# n-step Bootstrapping

In this chapter, we unify the MC methods and the one-step TD methods presented in the previous two chapters. Neither MC methods nor one-step TD methods are always the best.
In this chapter, we present **n-step** TD methods that generalize both methods so that one can shift from one to the other smoothly as needed to meet the demands of a particular task.
The best methods are often intermediate between the two extremes.

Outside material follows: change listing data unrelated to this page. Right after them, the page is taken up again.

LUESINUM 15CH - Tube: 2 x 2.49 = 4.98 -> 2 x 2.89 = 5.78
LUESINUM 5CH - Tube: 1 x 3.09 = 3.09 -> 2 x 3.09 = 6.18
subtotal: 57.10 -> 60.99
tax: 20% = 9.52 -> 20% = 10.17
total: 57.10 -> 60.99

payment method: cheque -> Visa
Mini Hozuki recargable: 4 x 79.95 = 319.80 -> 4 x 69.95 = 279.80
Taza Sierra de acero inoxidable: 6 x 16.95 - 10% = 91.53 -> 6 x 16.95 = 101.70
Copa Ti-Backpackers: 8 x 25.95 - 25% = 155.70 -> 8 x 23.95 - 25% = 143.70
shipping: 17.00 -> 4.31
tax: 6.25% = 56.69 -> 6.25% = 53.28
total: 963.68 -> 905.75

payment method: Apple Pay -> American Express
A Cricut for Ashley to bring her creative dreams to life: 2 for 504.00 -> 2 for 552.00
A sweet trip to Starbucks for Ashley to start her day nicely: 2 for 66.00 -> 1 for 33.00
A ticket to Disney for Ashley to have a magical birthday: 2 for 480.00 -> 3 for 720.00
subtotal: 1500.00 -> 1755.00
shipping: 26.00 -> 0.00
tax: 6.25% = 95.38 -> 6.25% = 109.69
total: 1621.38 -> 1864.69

Another way of looking at the benefits of n-step methods is that they free you from the tyranny of the time step (one time step only). With one-step TD methods the same time step determines how often the action can be changed and the time interval over which bootstrapping is done.
In many applications one wants to be able to update the action very fast to take into account anything that has changed, but bootstrapping works best if it is over a length of time in which a significant and recognizable state change has occurred. With one-step TD methods,
these time intervals are the same, and so a compromise must be made. However, n-step methods enable bootstrapping to occur over multiple steps, freeing us from the tyranny of the single time step.

## N-step TD Prediction

What is the space of methods lying between Monte Carlo and TD methods? Consider
estimating v⇡ from sample episodes generated using ⇡. Monte Carlo methods perform
an update for each state based on the entire sequence of observed rewards from that
state until the end of the episode. The update of one-step TD methods, on the other
hand, is based on just the one next reward, bootstrapping from the value of the state
one step later as a proxy for the remaining rewards. *One kind of intermediate method,
then, would perform an update based on an intermediate number of rewards: more than
one, but less than all of them until termination*. For example, a two-step update would
be based on the first two rewards, and the estimated value of the state two steps later.
Similarly, we could have three-step updates, four-step updates, and so on.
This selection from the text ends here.